▶ **Data records**
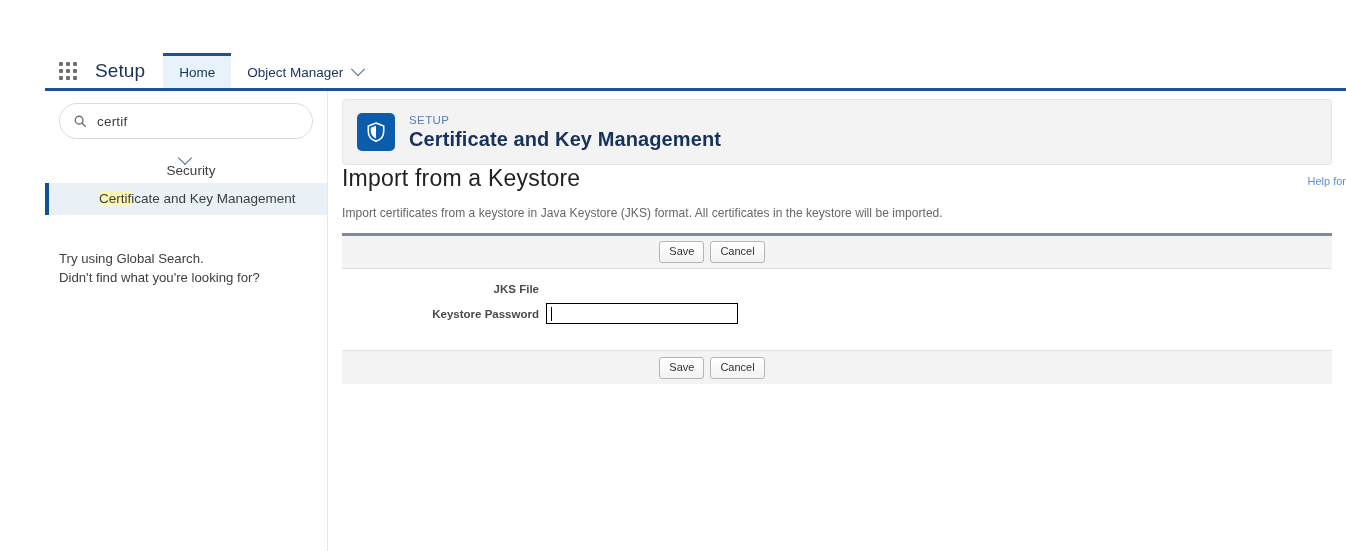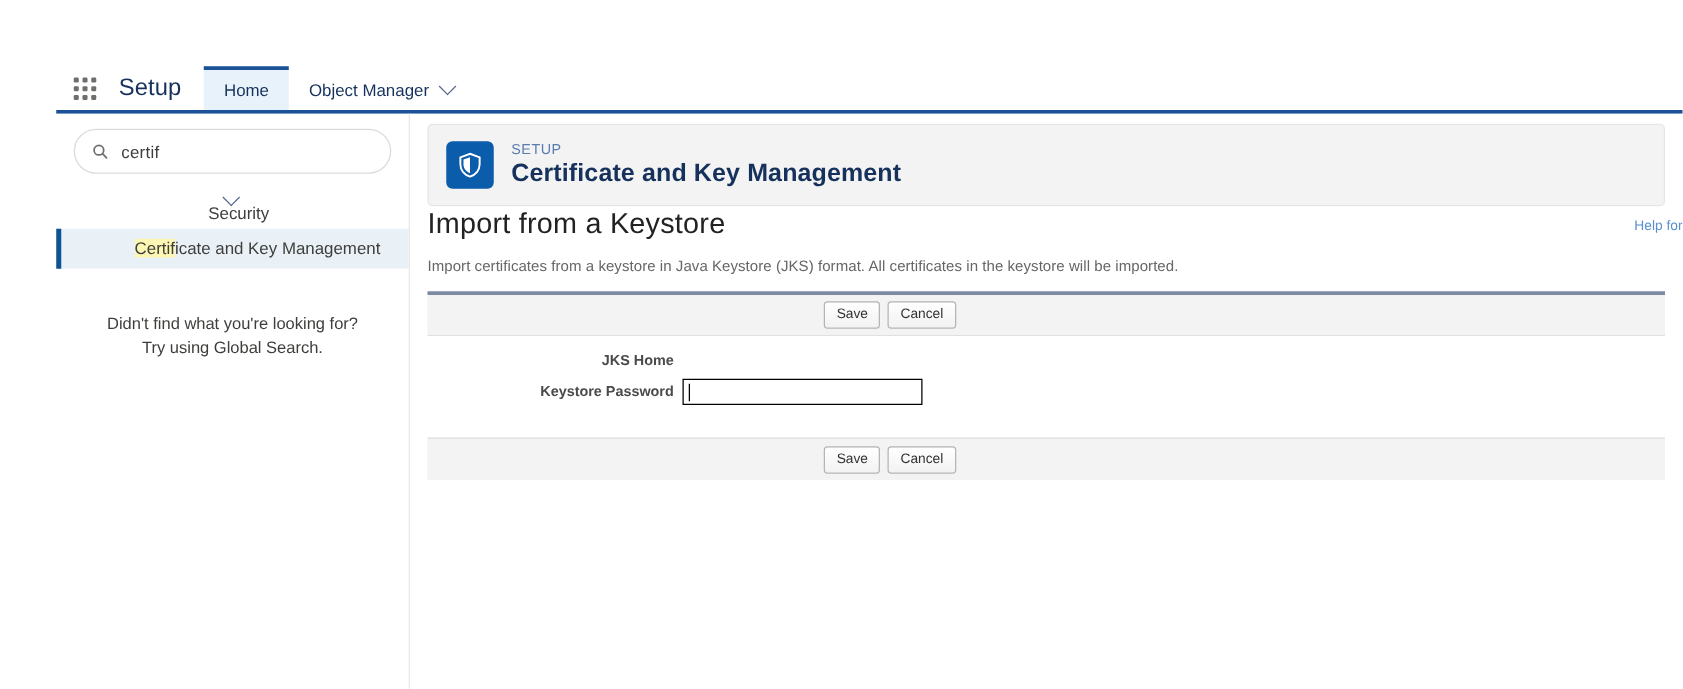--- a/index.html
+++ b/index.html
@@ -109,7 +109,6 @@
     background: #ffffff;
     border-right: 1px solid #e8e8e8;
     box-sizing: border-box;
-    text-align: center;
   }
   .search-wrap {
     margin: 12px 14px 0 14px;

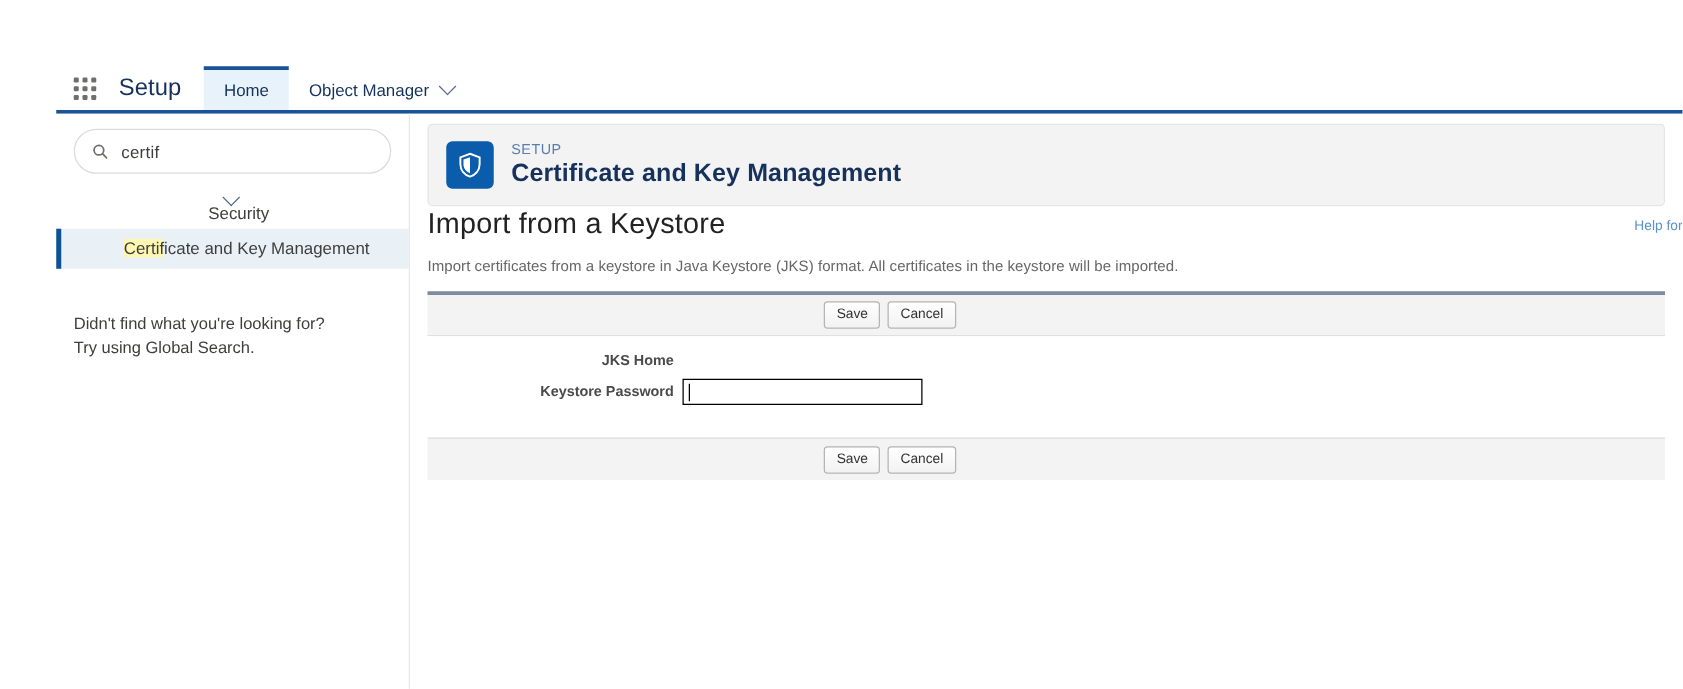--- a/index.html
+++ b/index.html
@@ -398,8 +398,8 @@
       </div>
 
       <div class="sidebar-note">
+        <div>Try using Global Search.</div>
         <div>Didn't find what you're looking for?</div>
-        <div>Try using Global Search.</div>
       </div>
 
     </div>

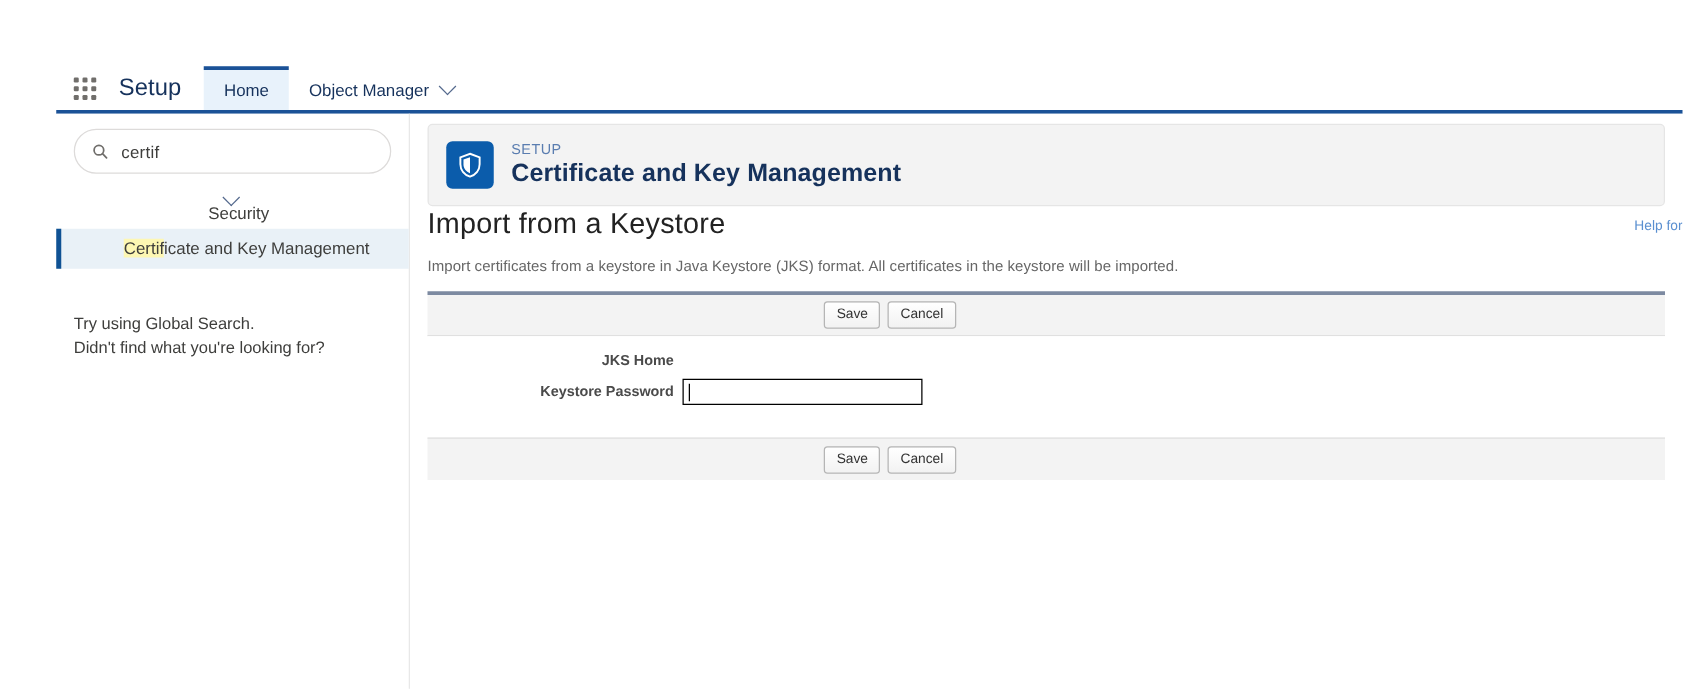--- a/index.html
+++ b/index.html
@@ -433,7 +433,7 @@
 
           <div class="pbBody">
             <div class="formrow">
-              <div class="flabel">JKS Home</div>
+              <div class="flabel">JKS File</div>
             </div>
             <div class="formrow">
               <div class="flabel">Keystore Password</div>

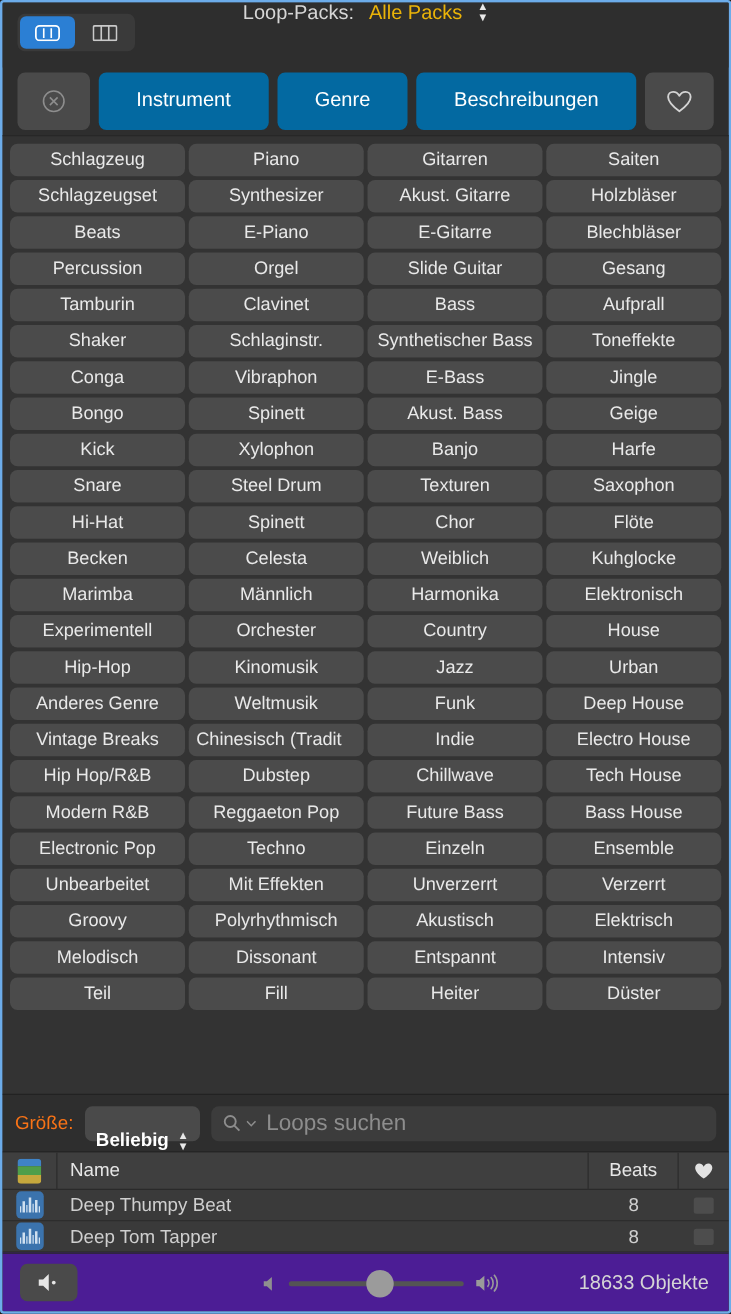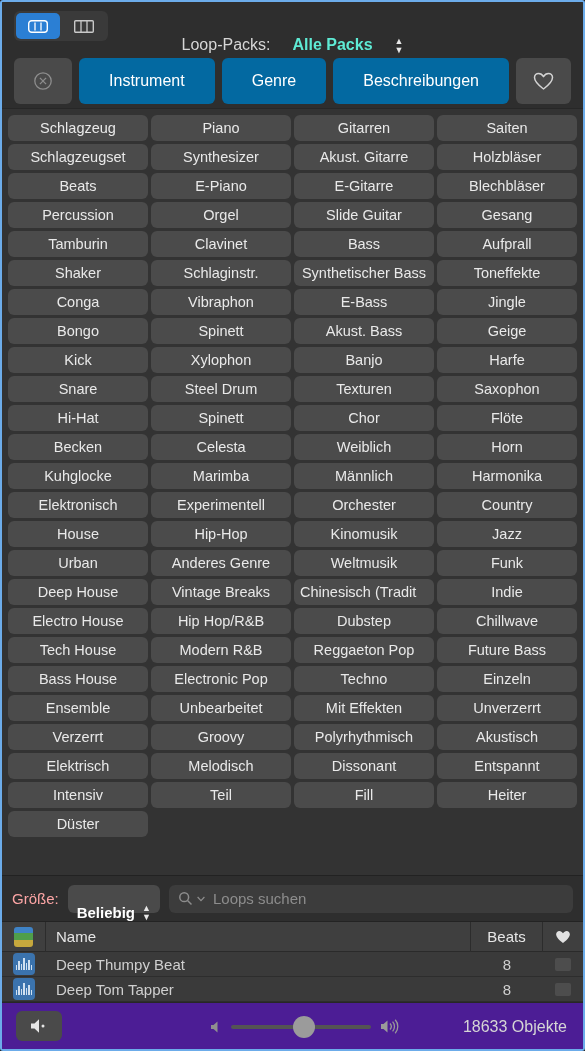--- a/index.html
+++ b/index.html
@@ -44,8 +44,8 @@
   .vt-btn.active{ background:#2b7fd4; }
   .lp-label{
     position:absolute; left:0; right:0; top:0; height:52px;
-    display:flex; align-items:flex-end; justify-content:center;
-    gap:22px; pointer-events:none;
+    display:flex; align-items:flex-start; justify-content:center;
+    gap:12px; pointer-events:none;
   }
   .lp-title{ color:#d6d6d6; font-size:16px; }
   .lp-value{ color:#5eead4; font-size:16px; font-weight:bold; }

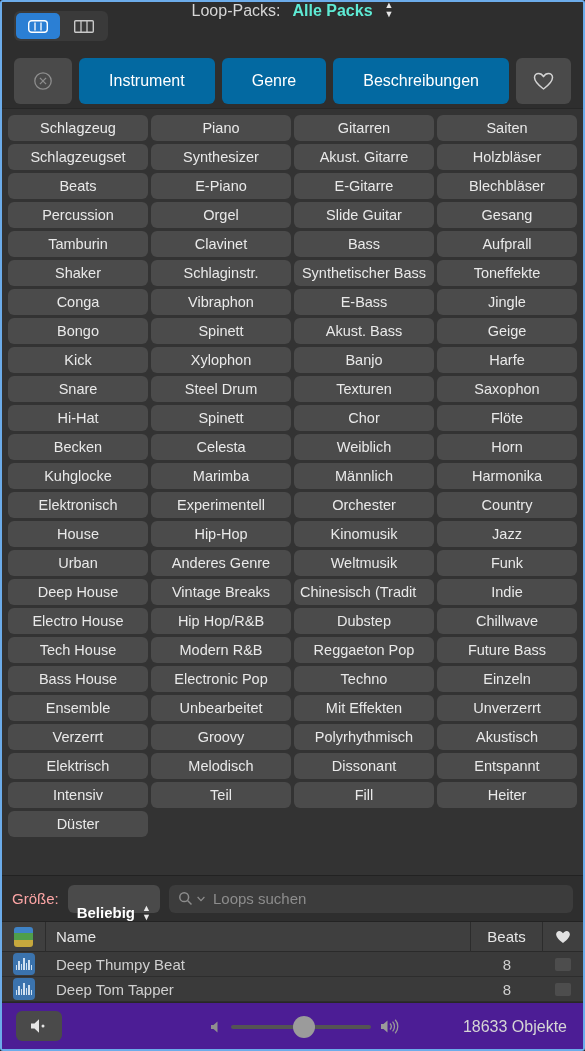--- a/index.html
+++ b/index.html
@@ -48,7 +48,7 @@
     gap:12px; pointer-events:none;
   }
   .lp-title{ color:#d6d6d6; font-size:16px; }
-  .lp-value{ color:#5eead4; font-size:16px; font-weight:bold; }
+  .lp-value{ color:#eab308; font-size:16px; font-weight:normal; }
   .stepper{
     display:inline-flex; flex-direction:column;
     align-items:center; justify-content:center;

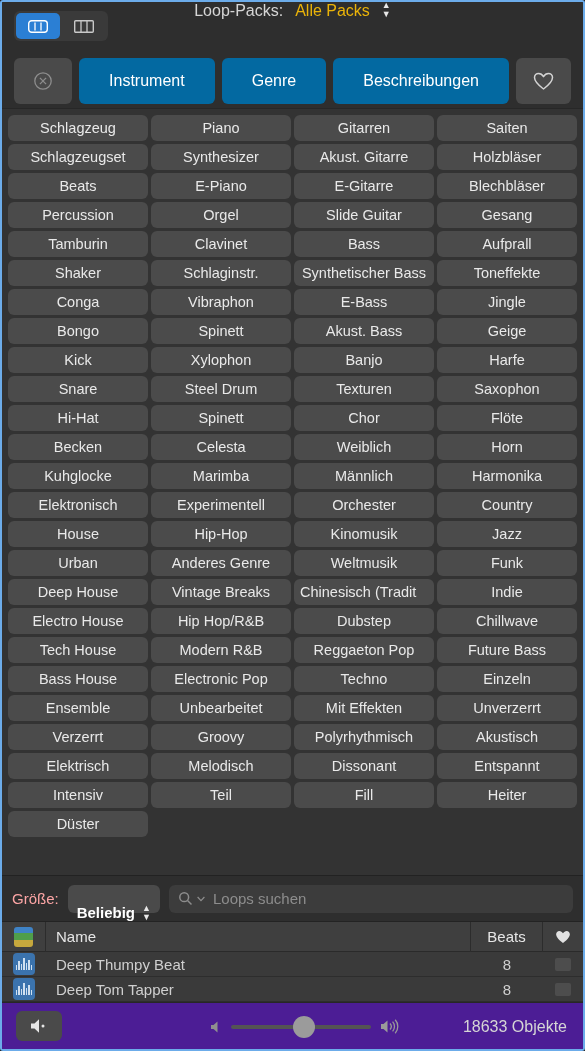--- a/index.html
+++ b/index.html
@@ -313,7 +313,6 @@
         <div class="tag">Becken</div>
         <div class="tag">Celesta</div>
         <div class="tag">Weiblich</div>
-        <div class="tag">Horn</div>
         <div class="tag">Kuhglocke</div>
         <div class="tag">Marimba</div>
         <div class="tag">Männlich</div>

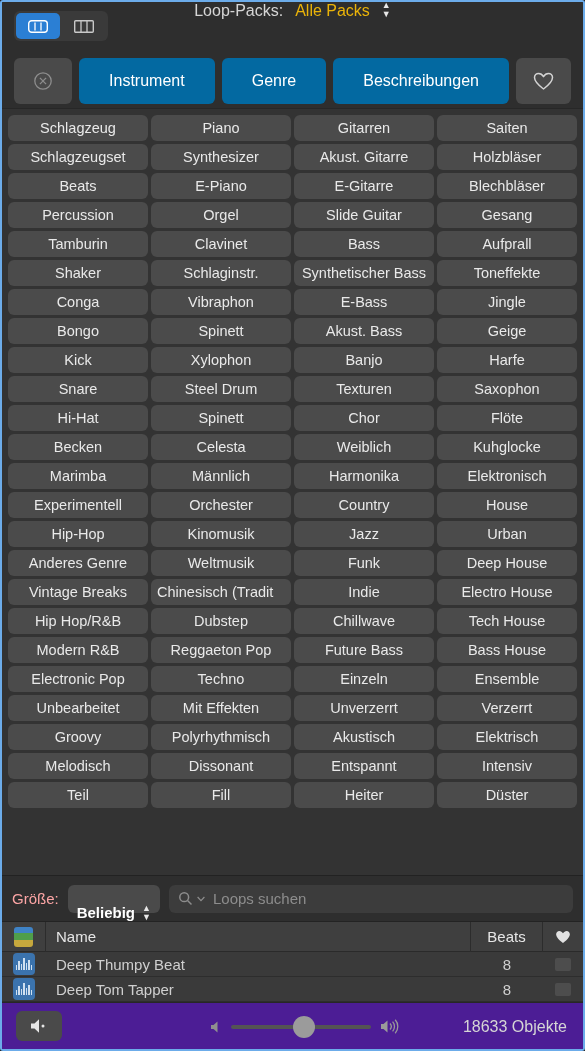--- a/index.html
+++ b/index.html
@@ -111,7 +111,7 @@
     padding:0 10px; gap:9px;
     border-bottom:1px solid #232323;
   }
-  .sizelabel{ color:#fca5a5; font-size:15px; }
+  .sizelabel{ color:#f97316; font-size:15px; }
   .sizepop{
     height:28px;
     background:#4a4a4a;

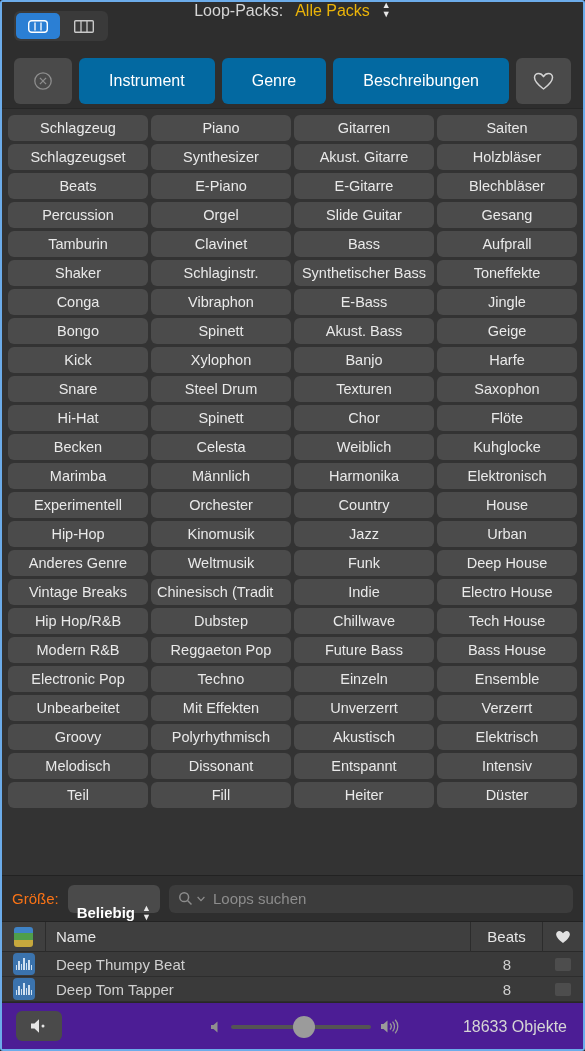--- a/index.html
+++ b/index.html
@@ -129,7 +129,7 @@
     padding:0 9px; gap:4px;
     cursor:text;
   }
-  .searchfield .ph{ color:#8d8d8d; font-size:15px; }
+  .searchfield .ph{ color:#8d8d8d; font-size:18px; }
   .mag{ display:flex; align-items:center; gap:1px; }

▶ **Task**
Your copy should hold every entry exactly as written, but none of the pictures.

▶ **Written solution**
--- a/index.html
+++ b/index.html
@@ -109,7 +109,6 @@
     background: #ffffff;
     border-right: 1px solid #e8e8e8;
     box-sizing: border-box;
-    text-align: center;
   }
   .search-wrap {
     margin: 12px 14px 0 14px;

--- a/index.html
+++ b/index.html
@@ -398,8 +398,8 @@
       </div>
 
       <div class="sidebar-note">
+        <div>Try using Global Search.</div>
         <div>Didn't find what you're looking for?</div>
-        <div>Try using Global Search.</div>
       </div>
 
     </div>

--- a/index.html
+++ b/index.html
@@ -433,7 +433,7 @@
 
           <div class="pbBody">
             <div class="formrow">
-              <div class="flabel">JKS Home</div>
+              <div class="flabel">JKS File</div>
             </div>
             <div class="formrow">
               <div class="flabel">Keystore Password</div>

--- a/index.html
+++ b/index.html
@@ -44,8 +44,8 @@
   .vt-btn.active{ background:#2b7fd4; }
   .lp-label{
     position:absolute; left:0; right:0; top:0; height:52px;
-    display:flex; align-items:flex-end; justify-content:center;
-    gap:22px; pointer-events:none;
+    display:flex; align-items:flex-start; justify-content:center;
+    gap:12px; pointer-events:none;
   }
   .lp-title{ color:#d6d6d6; font-size:16px; }
   .lp-value{ color:#5eead4; font-size:16px; font-weight:bold; }

--- a/index.html
+++ b/index.html
@@ -48,7 +48,7 @@
     gap:12px; pointer-events:none;
   }
   .lp-title{ color:#d6d6d6; font-size:16px; }
-  .lp-value{ color:#5eead4; font-size:16px; font-weight:bold; }
+  .lp-value{ color:#eab308; font-size:16px; font-weight:normal; }
   .stepper{
     display:inline-flex; flex-direction:column;
     align-items:center; justify-content:center;

--- a/index.html
+++ b/index.html
@@ -313,7 +313,6 @@
         <div class="tag">Becken</div>
         <div class="tag">Celesta</div>
         <div class="tag">Weiblich</div>
-        <div class="tag">Horn</div>
         <div class="tag">Kuhglocke</div>
         <div class="tag">Marimba</div>
         <div class="tag">Männlich</div>

--- a/index.html
+++ b/index.html
@@ -111,7 +111,7 @@
     padding:0 10px; gap:9px;
     border-bottom:1px solid #232323;
   }
-  .sizelabel{ color:#fca5a5; font-size:15px; }
+  .sizelabel{ color:#f97316; font-size:15px; }
   .sizepop{
     height:28px;
     background:#4a4a4a;

--- a/index.html
+++ b/index.html
@@ -129,7 +129,7 @@
     padding:0 9px; gap:4px;
     cursor:text;
   }
-  .searchfield .ph{ color:#8d8d8d; font-size:15px; }
+  .searchfield .ph{ color:#8d8d8d; font-size:18px; }
   .mag{ display:flex; align-items:center; gap:1px; }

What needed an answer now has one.